**Change detection data**
_ _ _
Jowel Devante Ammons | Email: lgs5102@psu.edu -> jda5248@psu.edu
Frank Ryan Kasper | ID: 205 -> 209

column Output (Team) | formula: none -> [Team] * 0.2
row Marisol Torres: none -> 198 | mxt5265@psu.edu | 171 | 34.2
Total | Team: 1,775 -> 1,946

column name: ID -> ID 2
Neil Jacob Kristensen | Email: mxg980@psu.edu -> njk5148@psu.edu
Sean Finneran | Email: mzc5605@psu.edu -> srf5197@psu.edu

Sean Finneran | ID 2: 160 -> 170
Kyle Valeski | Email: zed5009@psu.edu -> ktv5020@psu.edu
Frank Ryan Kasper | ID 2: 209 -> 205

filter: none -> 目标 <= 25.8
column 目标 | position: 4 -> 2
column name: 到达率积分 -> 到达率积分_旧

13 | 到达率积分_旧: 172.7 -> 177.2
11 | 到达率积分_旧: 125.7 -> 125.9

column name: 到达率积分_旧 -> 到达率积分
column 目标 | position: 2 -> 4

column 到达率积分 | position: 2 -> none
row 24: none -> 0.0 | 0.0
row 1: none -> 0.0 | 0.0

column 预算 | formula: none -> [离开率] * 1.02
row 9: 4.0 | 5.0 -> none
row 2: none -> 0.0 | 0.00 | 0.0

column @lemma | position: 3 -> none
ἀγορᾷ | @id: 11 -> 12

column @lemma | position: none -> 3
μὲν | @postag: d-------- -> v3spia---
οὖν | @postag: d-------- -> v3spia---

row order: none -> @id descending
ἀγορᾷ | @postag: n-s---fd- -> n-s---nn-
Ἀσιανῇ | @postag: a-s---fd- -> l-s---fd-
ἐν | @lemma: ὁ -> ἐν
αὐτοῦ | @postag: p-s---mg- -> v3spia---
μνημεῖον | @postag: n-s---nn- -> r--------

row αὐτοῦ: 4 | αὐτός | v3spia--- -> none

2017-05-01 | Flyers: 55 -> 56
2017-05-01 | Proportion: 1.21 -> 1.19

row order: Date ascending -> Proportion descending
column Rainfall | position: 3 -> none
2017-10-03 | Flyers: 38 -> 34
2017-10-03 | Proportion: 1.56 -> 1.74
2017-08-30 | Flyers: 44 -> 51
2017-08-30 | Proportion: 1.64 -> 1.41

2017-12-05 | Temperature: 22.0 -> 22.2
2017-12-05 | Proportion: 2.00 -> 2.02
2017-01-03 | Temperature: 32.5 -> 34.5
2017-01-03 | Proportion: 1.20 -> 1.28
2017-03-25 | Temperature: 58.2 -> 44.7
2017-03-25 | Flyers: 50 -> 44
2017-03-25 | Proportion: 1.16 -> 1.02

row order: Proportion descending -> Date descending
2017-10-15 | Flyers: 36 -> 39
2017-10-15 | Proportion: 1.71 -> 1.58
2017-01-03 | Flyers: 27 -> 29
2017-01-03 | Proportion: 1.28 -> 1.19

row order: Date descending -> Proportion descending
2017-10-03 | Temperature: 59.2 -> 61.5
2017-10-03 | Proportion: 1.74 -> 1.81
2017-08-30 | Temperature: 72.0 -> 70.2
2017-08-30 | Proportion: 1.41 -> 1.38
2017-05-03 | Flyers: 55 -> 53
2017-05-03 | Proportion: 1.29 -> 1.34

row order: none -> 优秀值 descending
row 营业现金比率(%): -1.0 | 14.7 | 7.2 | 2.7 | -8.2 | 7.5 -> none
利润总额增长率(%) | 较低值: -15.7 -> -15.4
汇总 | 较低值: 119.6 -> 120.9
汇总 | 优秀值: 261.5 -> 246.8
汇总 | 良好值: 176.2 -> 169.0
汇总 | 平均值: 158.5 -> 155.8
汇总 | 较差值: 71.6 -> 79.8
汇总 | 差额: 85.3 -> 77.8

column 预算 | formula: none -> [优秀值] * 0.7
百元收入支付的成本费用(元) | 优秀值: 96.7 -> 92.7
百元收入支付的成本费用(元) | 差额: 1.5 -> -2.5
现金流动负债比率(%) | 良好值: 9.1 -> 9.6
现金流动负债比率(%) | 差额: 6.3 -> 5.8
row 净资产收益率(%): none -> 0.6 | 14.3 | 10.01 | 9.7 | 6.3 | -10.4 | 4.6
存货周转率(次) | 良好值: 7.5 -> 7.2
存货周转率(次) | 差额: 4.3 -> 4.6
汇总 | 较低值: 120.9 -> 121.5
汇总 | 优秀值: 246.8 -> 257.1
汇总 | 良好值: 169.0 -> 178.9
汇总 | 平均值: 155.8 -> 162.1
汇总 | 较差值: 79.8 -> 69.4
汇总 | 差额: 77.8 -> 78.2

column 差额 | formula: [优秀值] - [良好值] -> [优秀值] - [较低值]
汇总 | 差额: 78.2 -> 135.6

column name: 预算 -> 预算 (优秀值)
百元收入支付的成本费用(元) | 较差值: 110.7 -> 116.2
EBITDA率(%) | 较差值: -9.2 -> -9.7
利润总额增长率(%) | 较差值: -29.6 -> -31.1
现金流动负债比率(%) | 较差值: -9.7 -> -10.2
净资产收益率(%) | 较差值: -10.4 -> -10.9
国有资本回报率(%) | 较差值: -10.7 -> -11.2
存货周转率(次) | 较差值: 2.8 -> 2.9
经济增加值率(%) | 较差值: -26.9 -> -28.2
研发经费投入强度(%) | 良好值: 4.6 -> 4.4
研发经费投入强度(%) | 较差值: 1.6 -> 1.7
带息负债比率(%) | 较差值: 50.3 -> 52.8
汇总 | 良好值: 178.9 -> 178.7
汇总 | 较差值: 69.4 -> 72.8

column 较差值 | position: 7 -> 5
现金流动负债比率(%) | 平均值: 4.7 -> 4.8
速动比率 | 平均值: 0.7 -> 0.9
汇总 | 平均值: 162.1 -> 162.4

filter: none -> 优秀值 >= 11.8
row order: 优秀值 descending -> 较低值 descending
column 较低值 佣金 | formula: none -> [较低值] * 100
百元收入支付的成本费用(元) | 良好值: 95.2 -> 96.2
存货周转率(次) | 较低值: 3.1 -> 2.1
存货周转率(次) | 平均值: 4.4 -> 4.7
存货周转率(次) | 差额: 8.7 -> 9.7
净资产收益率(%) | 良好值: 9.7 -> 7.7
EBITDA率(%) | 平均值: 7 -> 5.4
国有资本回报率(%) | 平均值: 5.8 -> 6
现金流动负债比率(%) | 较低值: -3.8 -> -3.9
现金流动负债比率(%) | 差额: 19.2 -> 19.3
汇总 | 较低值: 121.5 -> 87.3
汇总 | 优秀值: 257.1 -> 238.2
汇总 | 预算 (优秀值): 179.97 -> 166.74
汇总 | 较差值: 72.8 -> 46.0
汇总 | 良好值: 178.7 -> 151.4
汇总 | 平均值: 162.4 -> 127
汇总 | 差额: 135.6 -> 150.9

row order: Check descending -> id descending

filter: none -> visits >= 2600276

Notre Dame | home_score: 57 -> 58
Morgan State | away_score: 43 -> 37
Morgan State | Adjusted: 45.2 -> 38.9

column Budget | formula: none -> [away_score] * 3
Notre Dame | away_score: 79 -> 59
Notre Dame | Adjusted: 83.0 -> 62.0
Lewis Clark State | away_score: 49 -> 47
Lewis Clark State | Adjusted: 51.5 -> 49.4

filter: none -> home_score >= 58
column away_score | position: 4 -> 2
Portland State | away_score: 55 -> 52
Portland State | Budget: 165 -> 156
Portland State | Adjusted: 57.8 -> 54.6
_ _ _
**HOW TO COMPLETE THIS TASK**
Give back the data exactly.

**OUTPUT FOR THIS TASK**
Jowel Devante Ammons | Email: lgs5102@psu.edu -> jda5248@psu.edu
Frank Ryan Kasper | ID: 205 -> 209

column Output (Team) | formula: none -> [Team] * 0.2
row Marisol Torres: none -> 198 | mxt5265@psu.edu | 171 | 34.2
Total | Team: 1,775 -> 1,946

column name: ID -> ID 2
Neil Jacob Kristensen | Email: mxg980@psu.edu -> njk5148@psu.edu
Sean Finneran | Email: mzc5605@psu.edu -> srf5197@psu.edu

Sean Finneran | ID 2: 160 -> 170
Kyle Valeski | Email: zed5009@psu.edu -> ktv5020@psu.edu
Frank Ryan Kasper | ID 2: 209 -> 205

filter: none -> 目标 <= 25.8
column 目标 | position: 4 -> 2
column name: 到达率积分 -> 到达率积分_旧

13 | 到达率积分_旧: 172.7 -> 177.2
11 | 到达率积分_旧: 125.7 -> 125.9

column name: 到达率积分_旧 -> 到达率积分
column 目标 | position: 2 -> 4

column 到达率积分 | position: 2 -> none
row 24: none -> 0.0 | 0.0
row 1: none -> 0.0 | 0.0

column 预算 | formula: none -> [离开率] * 1.02
row 9: 4.0 | 5.0 -> none
row 2: none -> 0.0 | 0.00 | 0.0

column @lemma | position: 3 -> none
ἀγορᾷ | @id: 11 -> 12

column @lemma | position: none -> 3
μὲν | @postag: d-------- -> v3spia---
οὖν | @postag: d-------- -> v3spia---

row order: none -> @id descending
ἀγορᾷ | @postag: n-s---fd- -> n-s---nn-
Ἀσιανῇ | @postag: a-s---fd- -> l-s---fd-
ἐν | @lemma: ὁ -> ἐν
αὐτοῦ | @postag: p-s---mg- -> v3spia---
μνημεῖον | @postag: n-s---nn- -> r--------

row αὐτοῦ: 4 | αὐτός | v3spia--- -> none

2017-05-01 | Flyers: 55 -> 56
2017-05-01 | Proportion: 1.21 -> 1.19

row order: Date ascending -> Proportion descending
column Rainfall | position: 3 -> none
2017-10-03 | Flyers: 38 -> 34
2017-10-03 | Proportion: 1.56 -> 1.74
2017-08-30 | Flyers: 44 -> 51
2017-08-30 | Proportion: 1.64 -> 1.41

2017-12-05 | Temperature: 22.0 -> 22.2
2017-12-05 | Proportion: 2.00 -> 2.02
2017-01-03 | Temperature: 32.5 -> 34.5
2017-01-03 | Proportion: 1.20 -> 1.28
2017-03-25 | Temperature: 58.2 -> 44.7
2017-03-25 | Flyers: 50 -> 44
2017-03-25 | Proportion: 1.16 -> 1.02

row order: Proportion descending -> Date descending
2017-10-15 | Flyers: 36 -> 39
2017-10-15 | Proportion: 1.71 -> 1.58
2017-01-03 | Flyers: 27 -> 29
2017-01-03 | Proportion: 1.28 -> 1.19

row order: Date descending -> Proportion descending
2017-10-03 | Temperature: 59.2 -> 61.5
2017-10-03 | Proportion: 1.74 -> 1.81
2017-08-30 | Temperature: 72.0 -> 70.2
2017-08-30 | Proportion: 1.41 -> 1.38
2017-05-03 | Flyers: 55 -> 53
2017-05-03 | Proportion: 1.29 -> 1.34

row order: none -> 优秀值 descending
row 营业现金比率(%): -1.0 | 14.7 | 7.2 | 2.7 | -8.2 | 7.5 -> none
利润总额增长率(%) | 较低值: -15.7 -> -15.4
汇总 | 较低值: 119.6 -> 120.9
汇总 | 优秀值: 261.5 -> 246.8
汇总 | 良好值: 176.2 -> 169.0
汇总 | 平均值: 158.5 -> 155.8
汇总 | 较差值: 71.6 -> 79.8
汇总 | 差额: 85.3 -> 77.8

column 预算 | formula: none -> [优秀值] * 0.7
百元收入支付的成本费用(元) | 优秀值: 96.7 -> 92.7
百元收入支付的成本费用(元) | 差额: 1.5 -> -2.5
现金流动负债比率(%) | 良好值: 9.1 -> 9.6
现金流动负债比率(%) | 差额: 6.3 -> 5.8
row 净资产收益率(%): none -> 0.6 | 14.3 | 10.01 | 9.7 | 6.3 | -10.4 | 4.6
存货周转率(次) | 良好值: 7.5 -> 7.2
存货周转率(次) | 差额: 4.3 -> 4.6
汇总 | 较低值: 120.9 -> 121.5
汇总 | 优秀值: 246.8 -> 257.1
汇总 | 良好值: 169.0 -> 178.9
汇总 | 平均值: 155.8 -> 162.1
汇总 | 较差值: 79.8 -> 69.4
汇总 | 差额: 77.8 -> 78.2

column 差额 | formula: [优秀值] - [良好值] -> [优秀值] - [较低值]
汇总 | 差额: 78.2 -> 135.6

column name: 预算 -> 预算 (优秀值)
百元收入支付的成本费用(元) | 较差值: 110.7 -> 116.2
EBITDA率(%) | 较差值: -9.2 -> -9.7
利润总额增长率(%) | 较差值: -29.6 -> -31.1
现金流动负债比率(%) | 较差值: -9.7 -> -10.2
净资产收益率(%) | 较差值: -10.4 -> -10.9
国有资本回报率(%) | 较差值: -10.7 -> -11.2
存货周转率(次) | 较差值: 2.8 -> 2.9
经济增加值率(%) | 较差值: -26.9 -> -28.2
研发经费投入强度(%) | 良好值: 4.6 -> 4.4
研发经费投入强度(%) | 较差值: 1.6 -> 1.7
带息负债比率(%) | 较差值: 50.3 -> 52.8
汇总 | 良好值: 178.9 -> 178.7
汇总 | 较差值: 69.4 -> 72.8

column 较差值 | position: 7 -> 5
现金流动负债比率(%) | 平均值: 4.7 -> 4.8
速动比率 | 平均值: 0.7 -> 0.9
汇总 | 平均值: 162.1 -> 162.4

filter: none -> 优秀值 >= 11.8
row order: 优秀值 descending -> 较低值 descending
column 较低值 佣金 | formula: none -> [较低值] * 100
百元收入支付的成本费用(元) | 良好值: 95.2 -> 96.2
存货周转率(次) | 较低值: 3.1 -> 2.1
存货周转率(次) | 平均值: 4.4 -> 4.7
存货周转率(次) | 差额: 8.7 -> 9.7
净资产收益率(%) | 良好值: 9.7 -> 7.7
EBITDA率(%) | 平均值: 7 -> 5.4
国有资本回报率(%) | 平均值: 5.8 -> 6
现金流动负债比率(%) | 较低值: -3.8 -> -3.9
现金流动负债比率(%) | 差额: 19.2 -> 19.3
汇总 | 较低值: 121.5 -> 87.3
汇总 | 优秀值: 257.1 -> 238.2
汇总 | 预算 (优秀值): 179.97 -> 166.74
汇总 | 较差值: 72.8 -> 46.0
汇总 | 良好值: 178.7 -> 151.4
汇总 | 平均值: 162.4 -> 127
汇总 | 差额: 135.6 -> 150.9

row order: Check descending -> id descending

filter: none -> visits >= 2600276

Notre Dame | home_score: 57 -> 58
Morgan State | away_score: 43 -> 37
Morgan State | Adjusted: 45.2 -> 38.9

column Budget | formula: none -> [away_score] * 3
Notre Dame | away_score: 79 -> 59
Notre Dame | Adjusted: 83.0 -> 62.0
Lewis Clark State | away_score: 49 -> 47
Lewis Clark State | Adjusted: 51.5 -> 49.4

filter: none -> home_score >= 58
column away_score | position: 4 -> 2
Portland State | away_score: 55 -> 52
Portland State | Budget: 165 -> 156
Portland State | Adjusted: 57.8 -> 54.6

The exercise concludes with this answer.